Não seria possível que uma
criança de cinco anos, pesando cerca de 20kg, conseguisse derrubar um
equipamento de 100kg se ele estivesse devidamente fixado. Se o extintor tombou,
é porque não estava adequadamente instalado.
Além disso, por se tratar de uma
área frequentada por crianças, o hotel deveria ter previsto que elas poderiam
tocar no equipamento, seja por curiosidade, seja confundindo-o com um brinquedo
devido às rodas e à alça.
O risco não pode ser
transferido ao consumidor
O risco da atividade é do
fornecedor, não do consumidor. O hotel explora comercialmente o serviço de
hospedagem e obtém lucro com isso. Os riscos inerentes a essa atividade devem
ser suportados por ele, não pelos hóspedes.
Os consumidores chegaram ao hotel
sem conhecer previamente as instalações. Eles confiaram que o ambiente seria
seguro, como qualquer pessoa razoável confiaria. Transferir a responsabilidade
para a família seria um contrassenso diante do sistema protetivo do Código de
Defesa do Consumidor.
O art. 8º do CDC é claro ao
determinar que produtos e serviços colocados no mercado não devem acarretar
riscos à saúde ou segurança dos consumidores, exceto aqueles considerados
normais e previsíveis. A queda de um extintor de 100kg sobre uma criança
certamente não se enquadra nos riscos normais e previsíveis de uma hospedagem
em hotel.
Qual foi o valor fixado?
Quanto aos danos morais e
estéticos, o STJ fixou o valor em R$ 100 mil.
Essa quantia leva em conta duas
funções da indenização por dano moral: a função punitiva, que representa uma
sanção ao ofensor pela conduta inadequada, e a função compensatória, que busca
proporcionar algum conforto à vítima pelo sofrimento experimentado.

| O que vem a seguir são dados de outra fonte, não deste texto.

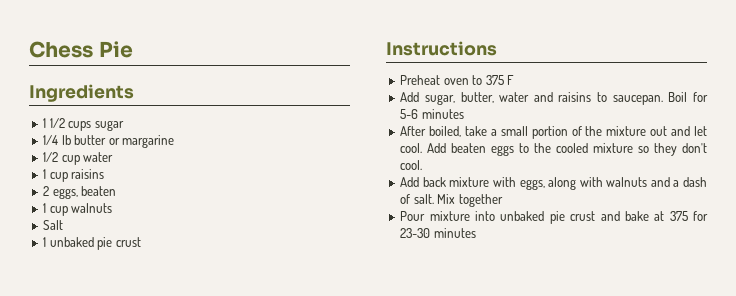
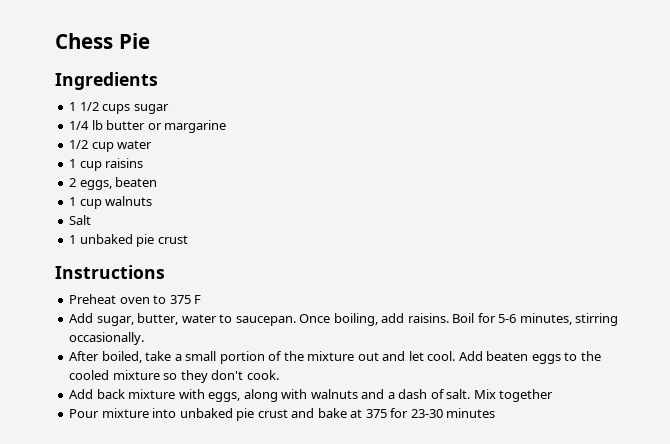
[533,92,708,105] [400,109,464,119] and raisins to saucepan. Boil for 5-6 minutes -> [219,313,619,326] [69,332,145,345] to saucepan. Once boiling, add raisins. Boil for 5-6 minutes, stirring occasionally.
[400,160,423,170] cool. -> [246,370,279,380] cook.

Sobre esse valor, devem incidir
juros de mora desde a data do acidente, conforme determina a Súmula 54 do STJ,
e correção monetária desde a data em que o valor foi fixado, nos termos da
Súmula 362 do STJ.
Quanto aos danos materiais e
lucros cessantes, como despesas médicas, hospedagem alternativa, passagens e
outros gastos, o STJ determinou que os valores exatos sejam apurados em uma
fase posterior do processo, chamada liquidação de sentença. A correção
monetária desses valores deve incidir desde a data em que cada despesa foi
efetivamente realizada, conforme a Súmula 43 do STJ.
Em suma:
Há responsabilidade civil de estabelecimento
hoteleiro que, em razão da fixação inadequada de extintor de incêndio de grande
porte em suas dependências, causa acidente que resulta em graves danos à saúde
de menor de idade.
STJ. 3ª
Turma. REsp 2.155.235-SP, Rel. Min. Ricardo Villas Bôas Cueva, julgado em
11/11/2025 (Info 871).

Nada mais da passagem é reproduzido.